«Homefront» (Línea de fuego): el valor del cine clásico de acción

Mucho se ha hablado de «Homefront» (Línea de Fuego), por ser la idea original para una entrega de Rambo que nunca llegó a sala (la quinta). Sylvester Stallone parte de la novela de Chuck Logan para producir un film ante el interés de su amigo y ahora principal motor de los buenos films de acción, Jason Statham.
Con la idea de hacer una propuesta directa, sencilla, modesta pero efectiva, convocaron a Gary Fleder, quien últimamente dirige episodios para la tevé norteamieriacana y cranearon una visión clásica de un conflicto donde la defensa de la familia es primordial y se convierte el eje para una interesante realización donde nada descolla, pero todo funciona de acuerdo a lo esperado.
Hoy en día, cuesta encontrar cintas donde haya una cuestión artesanal de peleas y persecusiones más natural ya que predomina la espectacularidad en los paradigmas del género. «Homefront» se hace fuerte ahí.

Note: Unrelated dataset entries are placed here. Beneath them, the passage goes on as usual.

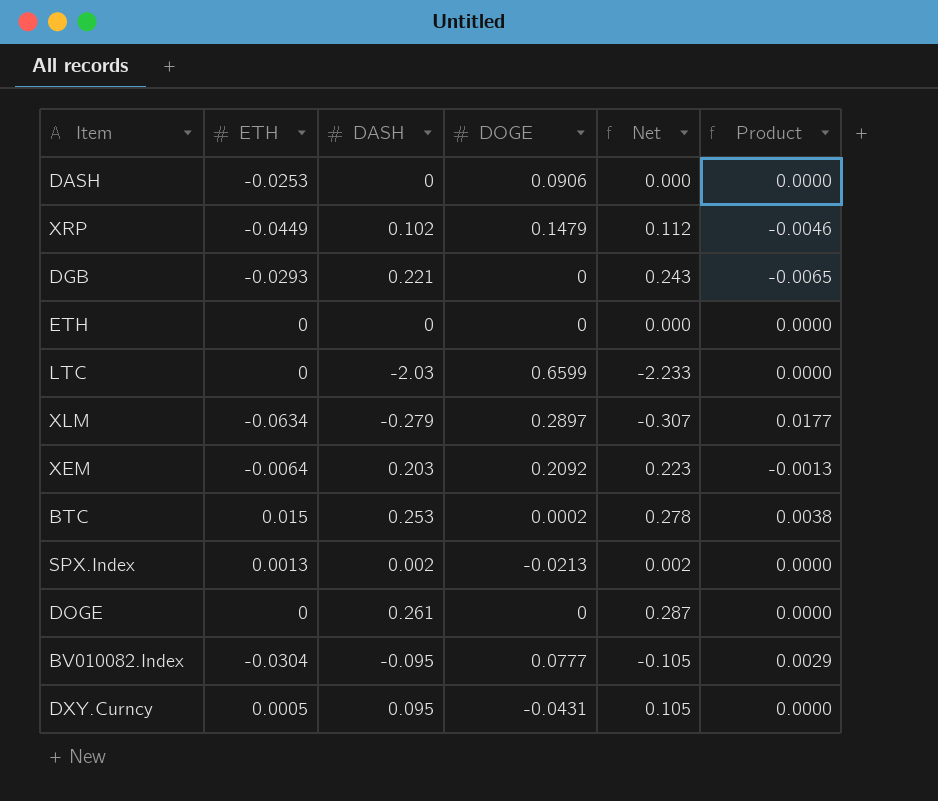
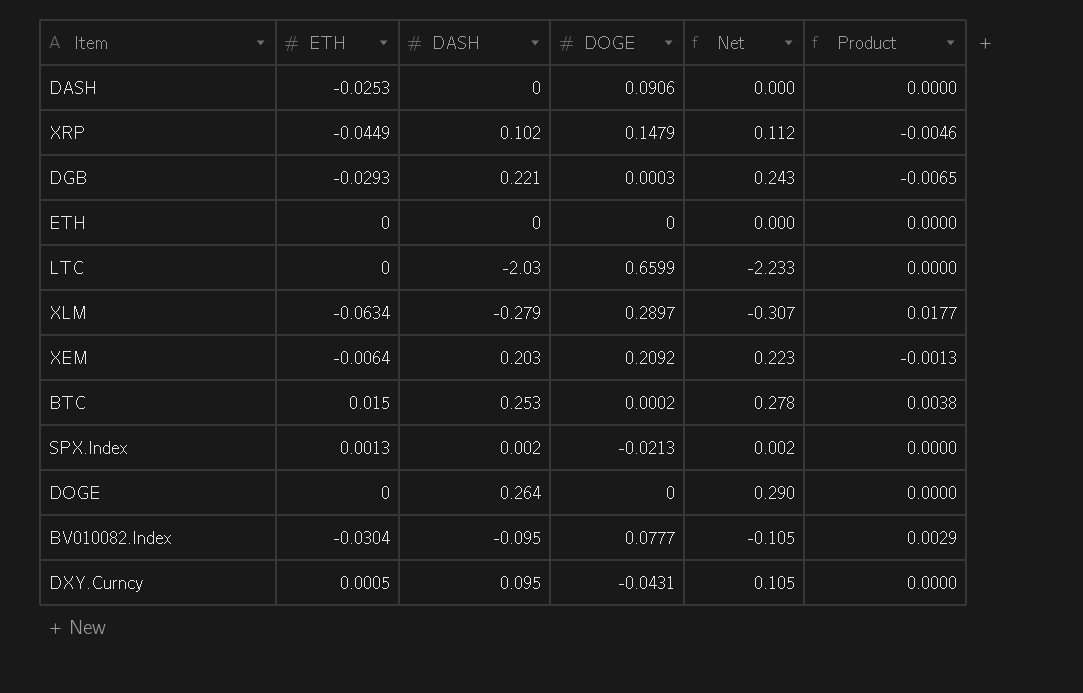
DGB | DOGE: 0 -> 0.0003
DOGE | DASH: 0.261 -> 0.264
DOGE | Net: 0.287 -> 0.290

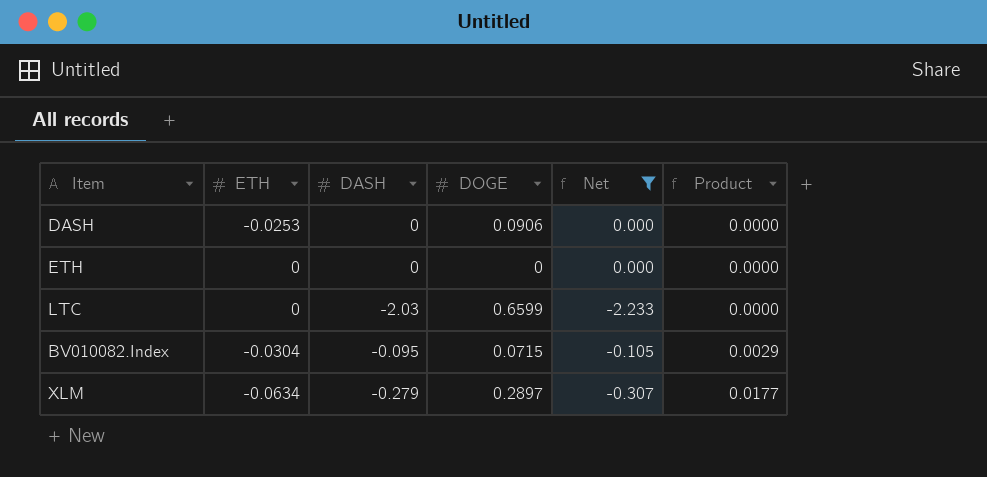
filter: none -> Net <= 0.000
row order: none -> Product ascending
BV010082.Index | DOGE: 0.0777 -> 0.0715

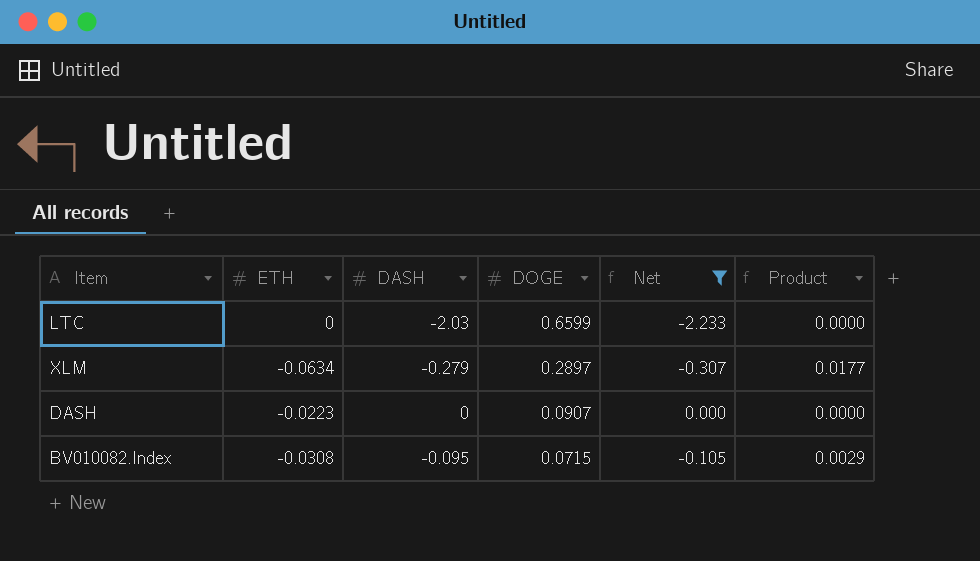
row order: Product ascending -> DOGE descending
row ETH: 0 | 0 | 0 | 0.000 | 0.0000 -> none
DASH | ETH: -0.0253 -> -0.0223
DASH | DOGE: 0.0906 -> 0.0907
BV010082.Index | ETH: -0.0304 -> -0.0308

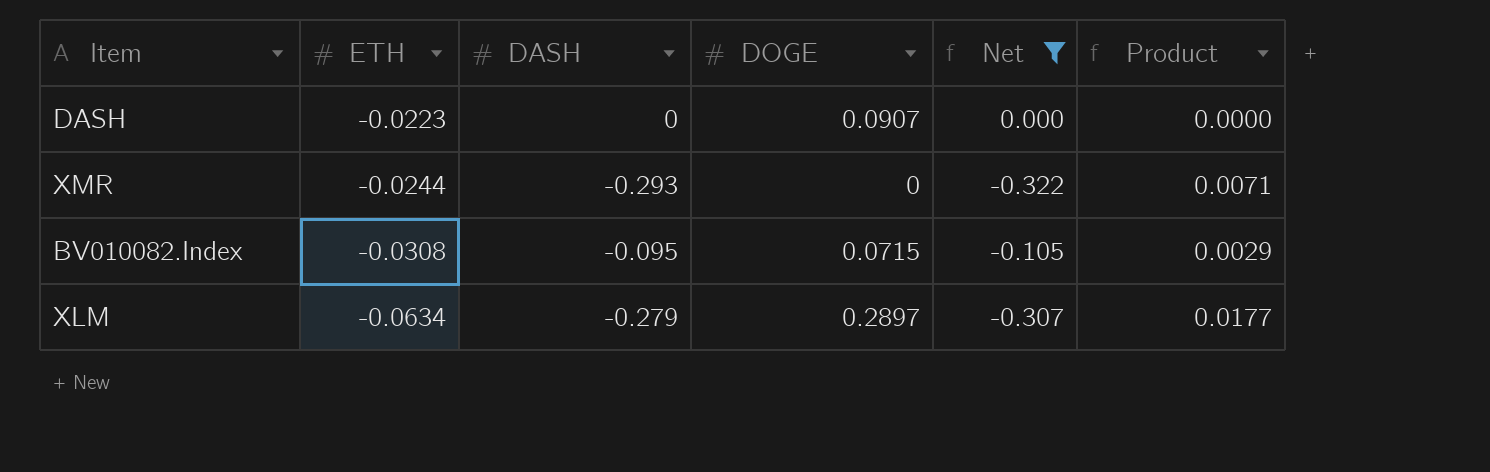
row order: DOGE descending -> ETH descending
row LTC: 0 | -2.03 | 0.6599 | -2.233 | 0.0000 -> none
row XMR: none -> -0.0244 | -0.293 | 0 | -0.322 | 0.0071

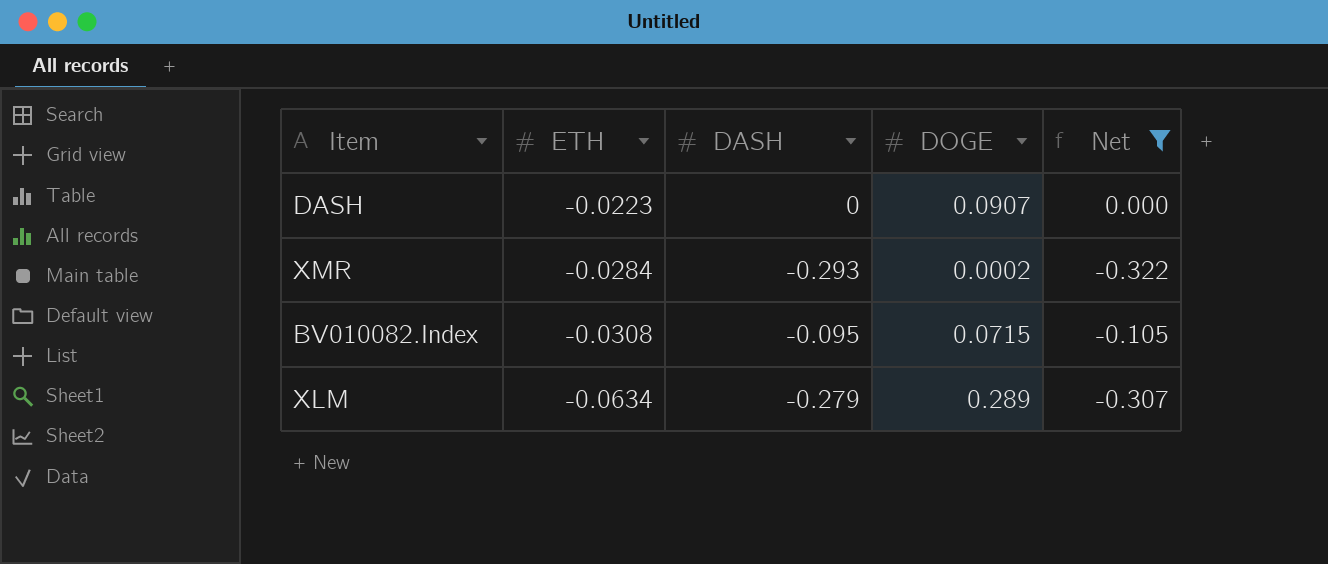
column Product | formula: [ETH] * [DASH] -> none
XMR | ETH: -0.0244 -> -0.0284
XMR | DOGE: 0 -> 0.0002
XLM | DOGE: 0.2897 -> 0.289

Aprovechando el carisma de Statham estable un rápido nexo con el espectador y le cuenta una historia de venganza, tiros, golpes y explosiones, creíble (en cierta manera) y alejada de los cánones donde el parkour y otras corrientes contaminan la credibilidad del producto en sí (aunque garanticen show, por supuesto).
Aquí nuestro héroe es un policía que luego de un trabajo complejo (es agente encubierto) que sale mal, debe retirarse con su familia a un pueblito alejado, para tratar de pasar desapercibido pero Phil (así se llama), nunca se caracterizó por la discreción. Sí, su hija de diez años sufre un episodio de bullying en la escuela y al responder con decisión, logra que la atención se centre, en varios vecinos, sobre ellos.
Y nada amistoso se viene, porque el villano que se les va a agarrar con ellos es nada menos que James Franco, quien tiene soberanas razones para enojarse con un policía de ese tipo en su lugar…

«Homefront» construye la acción paso a paso. No derrocha energía innecesaria y se apoya en el carisma de los protagonistas para mostrar sus armas. No hay nada que no esperes ni tampoco nada que te defraude.
Es un film correcto, donde la progresión lógica está bien, así como los rubros técnicos y la banda de sonido. No esperes coreografías impresionantes, pero no se extrañan. Statham tiene la personalidad suficiente para que no la extrañes. Si lo tuyo es el cine de acción, es un film que no deberías dejar pasar.
Por los buenos tiempos, donde no había que volar por los aires en cada pelea.